On the other hand, we found that lipid/drug molar ratios are determinant, since liposomal formulations produced different results in vitro at 0.23 vs 7.33 lipid/drug molar ratios. At 7.33 PL/Milt molar ratio, the liposomes decreased or produced no alteration in Milt efficacy. The addition of NaChol to these formulations enhanced the performance of the drug at the lower Milt concentrations assayed, although the differences were not statistically significant. Regarding a possible irritation effect on skin, the in vitro assay against fibroblasts showed that none of the dispersions, including pure NaChol, produced cytotoxicity.
We studied the in vivo efficacy of Milt with and without liposomes and tried two Milt concentrations: 0.015 and 0.5% w/v. In order to facilitate topical application, we included the dispersions in a hydrogel. While the 0.015% hydrogels failed to produce a good result, we found that the formulations containing Milt at 0.5% were extremely efficacious.

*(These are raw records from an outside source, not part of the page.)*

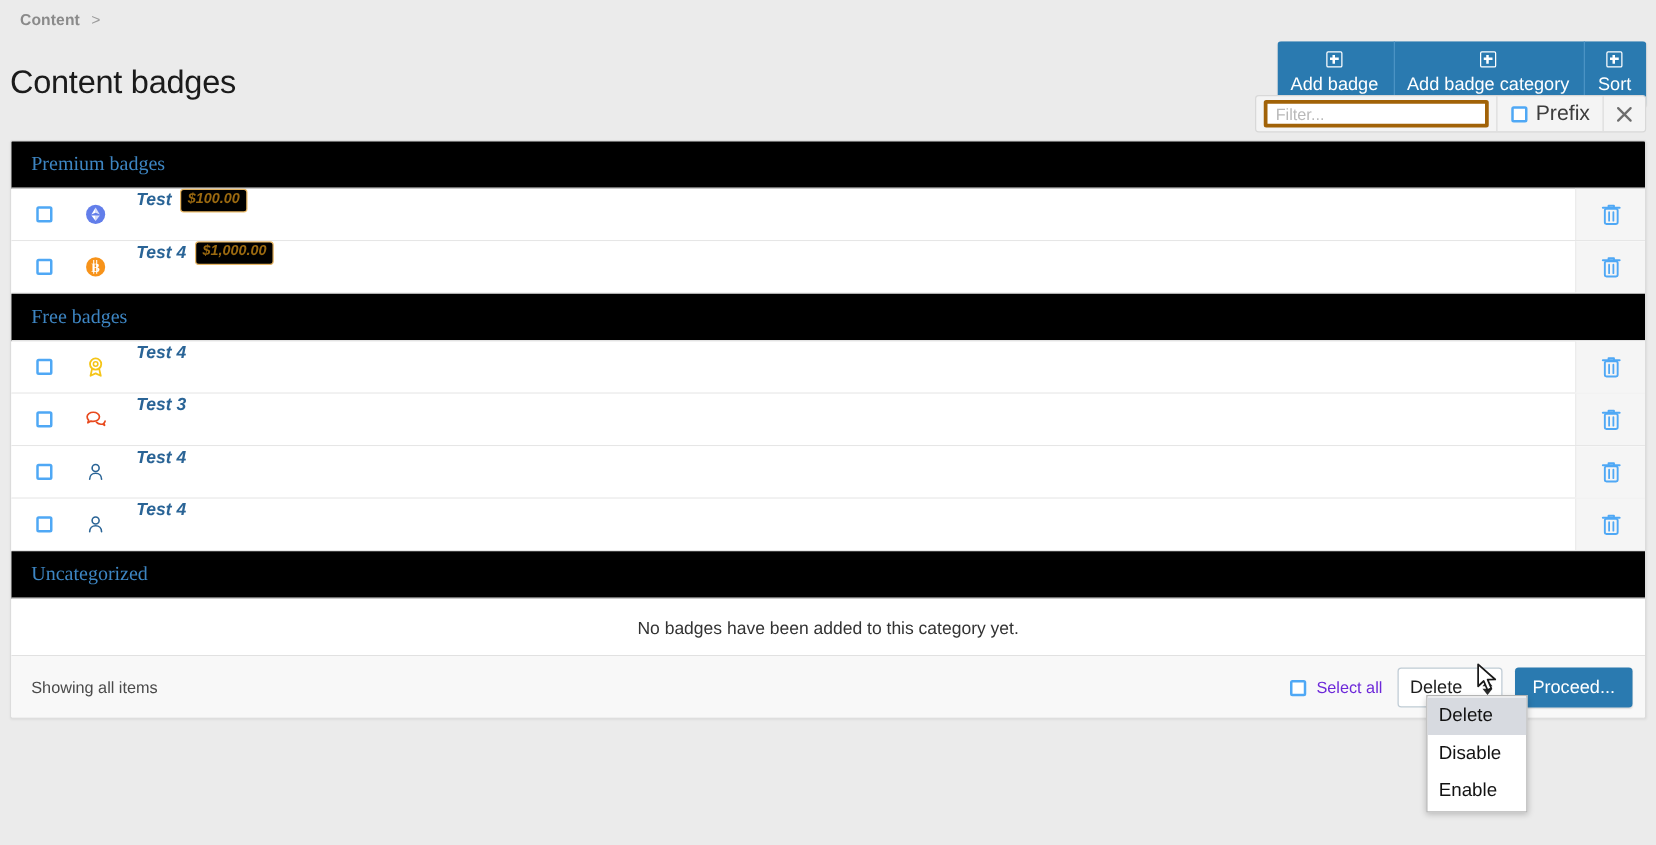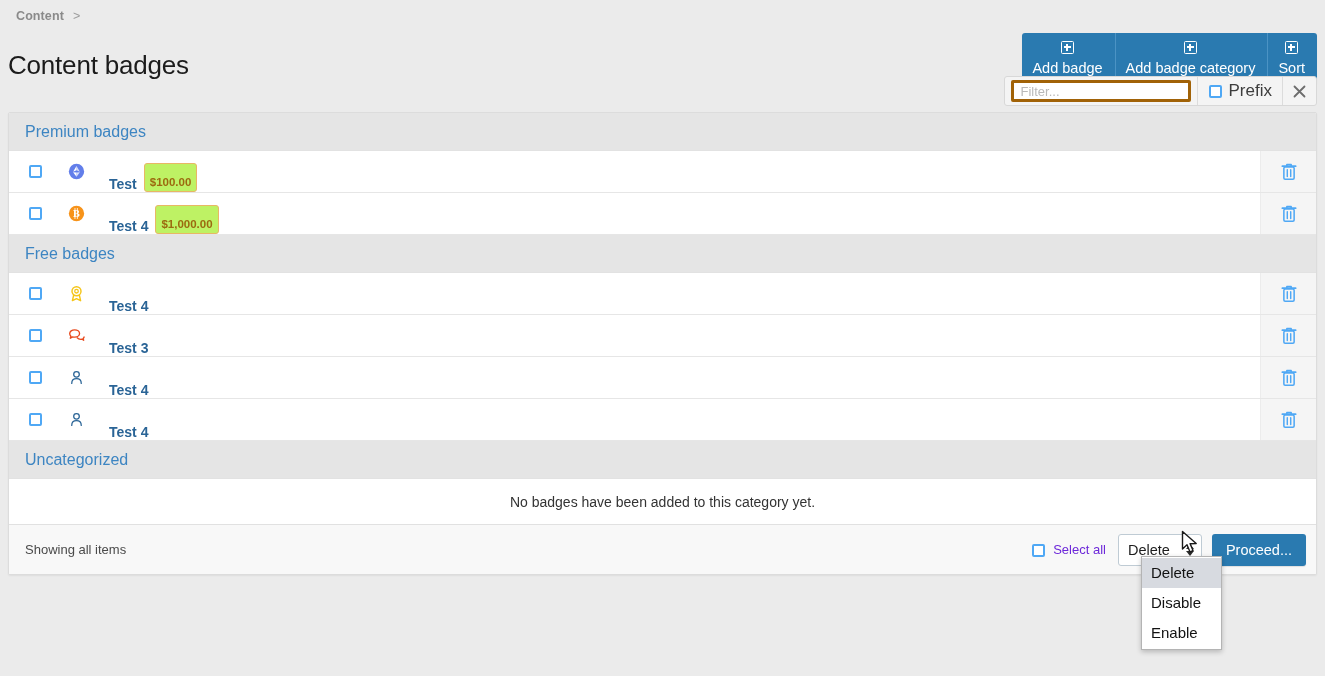--- a/index.html
+++ b/index.html
@@ -99,52 +99,53 @@
     position: absolute; left: 8px; top: 112px;
     width: 1309px;
     background: #fff;
     border: 1px solid #dcdcdc;
     border-radius: 2px;
     box-shadow: 0 1px 2px rgba(0,0,0,.06);
     overflow: hidden;
   }
 
   .cat-header {
-    background: #e5e5e5;
+    background: #000000;
     border-bottom: 1px solid #e2e2e2;
     color: #3d85c2;
     font-size: 16px;
     padding: 10px 0 10px 16px;
     height: 38px;
+    font-family: Liberation Serif, serif;
   }
 
   .row {
     display: flex; align-items: stretch;
     border-bottom: 1px solid #e6e6e6;
     height: 42px;
     background: #fff;
   }
   .row .c-check {
     width: 52px; display: flex; align-items: center; justify-content: center;
     flex: none;
   }
   .row .c-icon {
     width: 30px; display: flex; align-items: center; justify-content: center;
     flex: none;
   }
   .row .c-name {
-    flex: 1 1 auto; display: flex; align-items: flex-end; gap: 7px;
+    flex: 1 1 auto; display: flex; align-items: flex-start; gap: 7px;
     padding-left: 18px;
-    font-size: 14px; font-weight: bold; color: #2a6496;
+    font-size: 14px; font-weight: bold; color: #2a6496; font-style: italic;
   }
   .row .c-name .nm { cursor: pointer; }
   .price {
     font-size: 11.5px; font-weight: bold; color: #9c6a10;
-    background: #bef264; border: 1px solid #e8b765;
-    border-radius: 3px; padding: 13px 5px 3px; line-height: 1;
+    background: #000000; border: 1px solid #e8b765;
+    border-radius: 3px; padding: 2px 5px 3px; line-height: 1;
   }
   .row .c-del {
     width: 56px; flex: none;
     border-left: 1px solid #ececec;
     background: #f5f5f5;
     display: flex; align-items: center; justify-content: center;
     cursor: pointer;
   }
 
   .empty-row {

Notably, the gel containing only 0.5% Milt (without any lipid or penetration enhancer) produced the apparent clinical cure of the animals after a 3-week treatment. While this group of animals still had viable parasites in the skin immediately after the end of treatment, a month later, the animals were entirely cured, with no scar, regrowth of hair, and no (viable) parasites left at the lesion site. The histology showed an extraordinarily good skin healing, with no apparent fibrosis and no residual granuloma/inflammation.
The addition of fluid liposomes at low lipid/Milt molar ratio make the treatment with 0.5% Milt hydrogel equally efficient but faster. Already at day 8 of treatment, there is a difference in lesion size compared to animals treated with pure Milt, although the difference is not statistically significant. Furthermore, immediately after the end of treatment, no viable parasites can be recovered from the lesions, while this result can only be found with pure Milt a month after finishing the treatment. Animals treated with Milt 0.5% + liposomes also show macroscopical differences in healing speed. While both with and without liposomes the animals show complete re-epithelisation, immediately after the end of treatment those treated with liposomes show no scars at all and regrowth of hair, while animals treated with pure Milt still show small scars, that will take one more month to heal and become invisible due to hair regrowth.

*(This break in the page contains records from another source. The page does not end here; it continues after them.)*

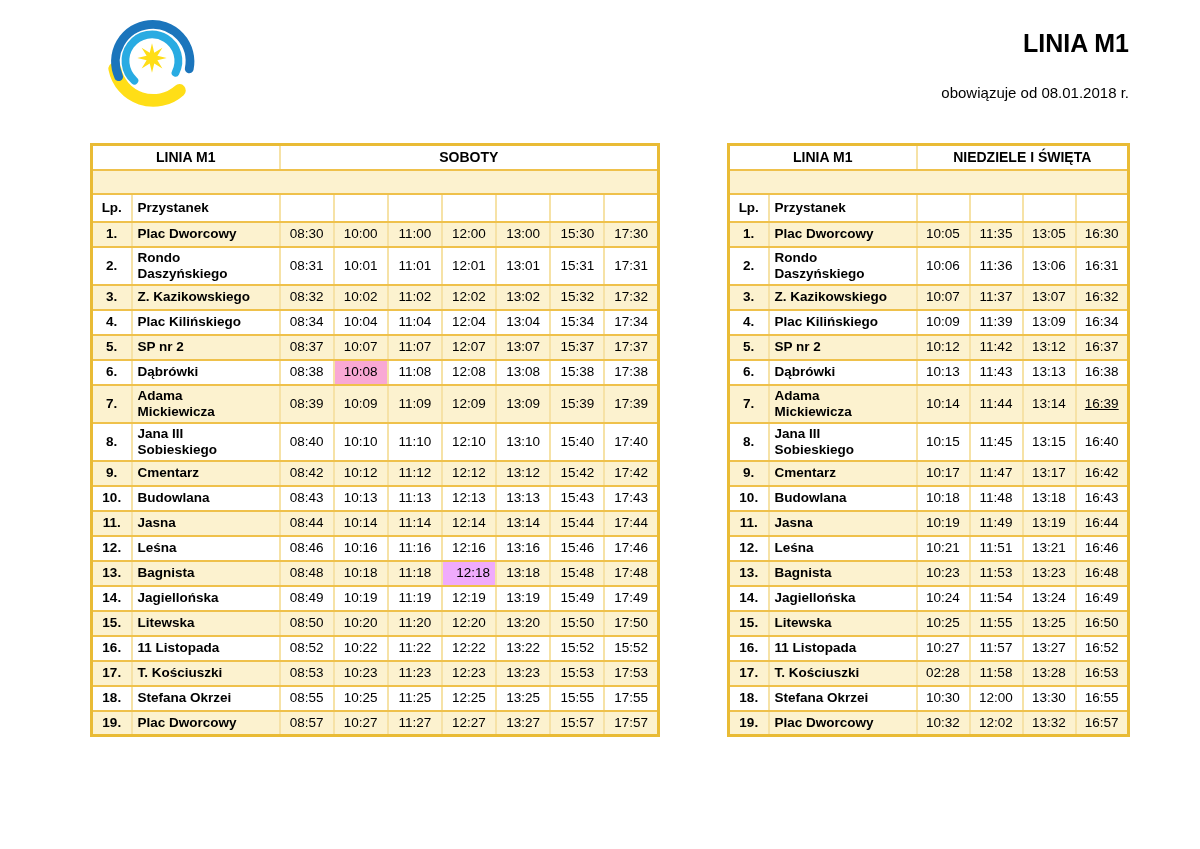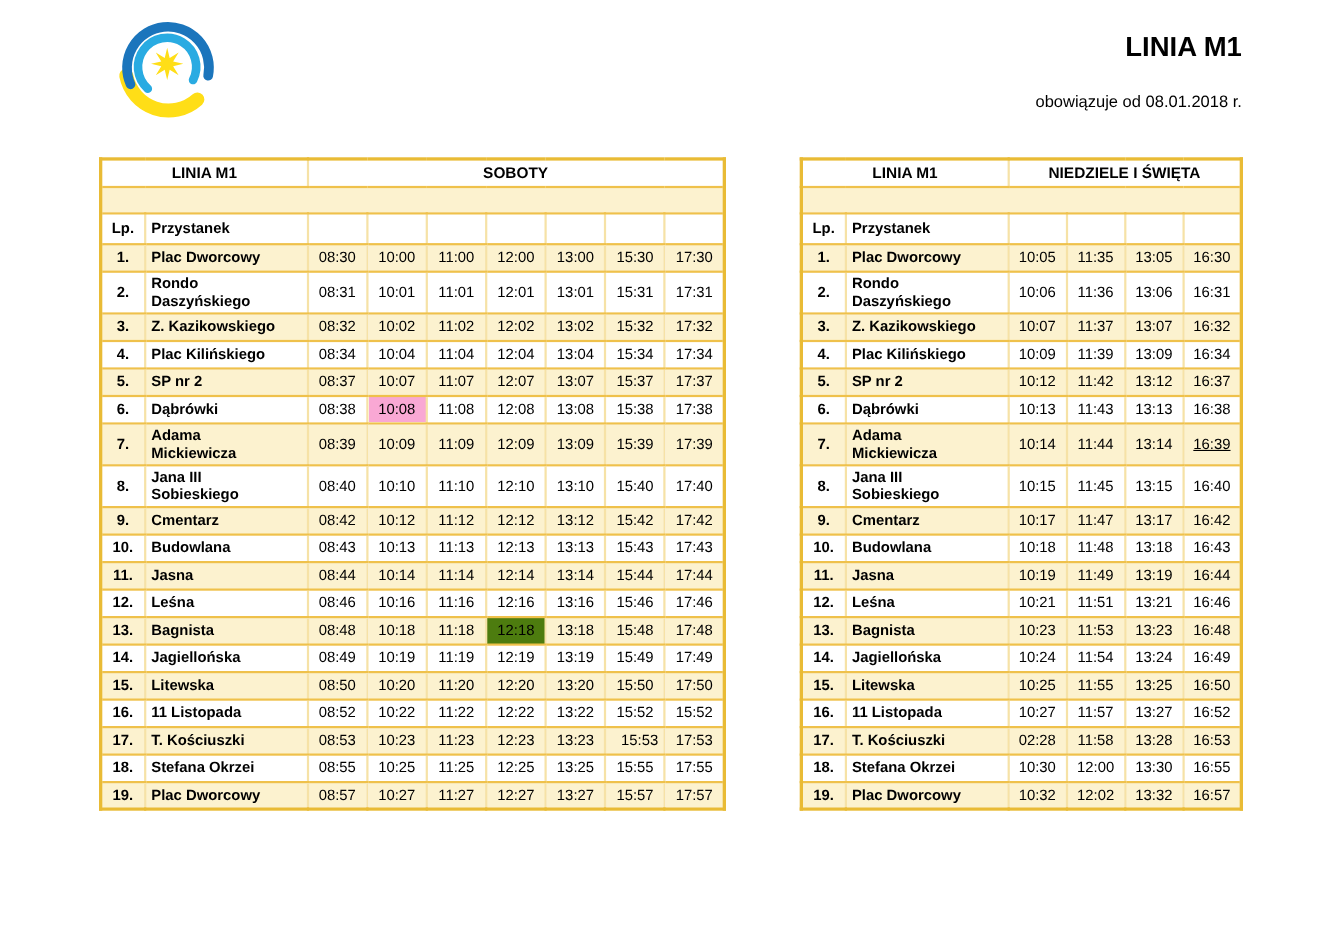--- a/index.html
+++ b/index.html
@@ -252,21 +252,21 @@
             <td class="time-cell" style="background: rgb(255, 255, 255);">13:16</td>
             <td class="time-cell" style="background: rgb(255, 255, 255);">15:46</td>
             <td class="time-cell" style="background: rgb(255, 255, 255);">17:46</td>
           </tr>
           <tr>
             <td class="lp-cell" style="background: rgb(252, 242, 207);">13.</td>
             <td class="stop-cell" style="background: rgb(252, 242, 207);">Bagnista</td>
             <td class="time-cell" style="background: rgb(252, 242, 207);">08:48</td>
             <td class="time-cell" style="background: rgb(252, 242, 207);">10:18</td>
             <td class="time-cell" style="background: rgb(252, 242, 207);">11:18</td>
-            <td class="time-cell" style="background: #4d7c0f;">12:18</td>
+            <td class="time-cell" style="background: #f0abfc; text-align: right;">12:18</td>
             <td class="time-cell" style="background: rgb(252, 242, 207);">13:18</td>
             <td class="time-cell" style="background: rgb(252, 242, 207);">15:48</td>
             <td class="time-cell" style="background: rgb(252, 242, 207);">17:48</td>
           </tr>
           <tr>
             <td class="lp-cell" style="background: rgb(255, 255, 255);">14.</td>
             <td class="stop-cell" style="background: rgb(255, 255, 255);">Jagiellońska</td>
             <td class="time-cell" style="background: rgb(255, 255, 255);">08:49</td>
             <td class="time-cell" style="background: rgb(255, 255, 255);">10:19</td>
             <td class="time-cell" style="background: rgb(255, 255, 255);">11:19</td>
@@ -298,21 +298,21 @@
             <td class="time-cell" style="background: rgb(255, 255, 255);">15:52</td>
           </tr>
           <tr>
             <td class="lp-cell" style="background: rgb(252, 242, 207);">17.</td>
             <td class="stop-cell" style="background: rgb(252, 242, 207);">T. Kościuszki</td>
             <td class="time-cell" style="background: rgb(252, 242, 207);">08:53</td>
             <td class="time-cell" style="background: rgb(252, 242, 207);">10:23</td>
             <td class="time-cell" style="background: rgb(252, 242, 207);">11:23</td>
             <td class="time-cell" style="background: rgb(252, 242, 207);">12:23</td>
             <td class="time-cell" style="background: rgb(252, 242, 207);">13:23</td>
-            <td class="time-cell" style="background: rgb(252, 242, 207); text-align: right;">15:53</td>
+            <td class="time-cell" style="background: rgb(252, 242, 207);">15:53</td>
             <td class="time-cell" style="background: rgb(252, 242, 207);">17:53</td>
           </tr>
           <tr>
             <td class="lp-cell" style="background: rgb(255, 255, 255);">18.</td>
             <td class="stop-cell" style="background: rgb(255, 255, 255);">Stefana Okrzei</td>
             <td class="time-cell" style="background: rgb(255, 255, 255);">08:55</td>
             <td class="time-cell" style="background: rgb(255, 255, 255);">10:25</td>
             <td class="time-cell" style="background: rgb(255, 255, 255);">11:25</td>
             <td class="time-cell" style="background: rgb(255, 255, 255);">12:25</td>
             <td class="time-cell" style="background: rgb(255, 255, 255);">13:25</td>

The above observations coincide with our in vitro results showing an increased efficacy of lipid/Milt dispersions at low lipid/drug molar ratio (the same that was used in vivo). The mechanism of this effect may be due either to an effect of the fluid liposomes on the kinetics of Milt skin penetration or to a direct effect of the lipids themselves on the parasites [35, 68]. This last possibility however does not coincide with the fact that increasing the amount (molar ratio) of lipid in the in vitro experiments diminishes the efficacy against amastigotes (compare green and red striped bars in Fig. 2f).
Liposome fluidity is usually correlated to penetration enhancer/carrier performance through the skin [69]. This is why we included an edge activator (NaCholate) in one of our liposomes, making it ultra-flexible [70]. In the in vitro experiments, this detergent increased the efficacy against amastigotes at some concentrations compared to pure Milt and did not produce cytotoxicity against fibroblasts. However, the in vivo experiments showed that the addition of NaChol was counterproductive. Ultra-fluid liposomes decreased the parasitic inhibition from 68 to 7.5% in our first experiment with Milt concentration of 0.015%. Based on this result and on parallel similar observations with a different drug, we decided not to test NaChol-containig liposomes any further.
Regarding systemic infection and toxicity, we did not find parasites in the spleen of treated animals. Also, hepatic enzymes were not elevated, which indicates there is no injury in the liver of the animals.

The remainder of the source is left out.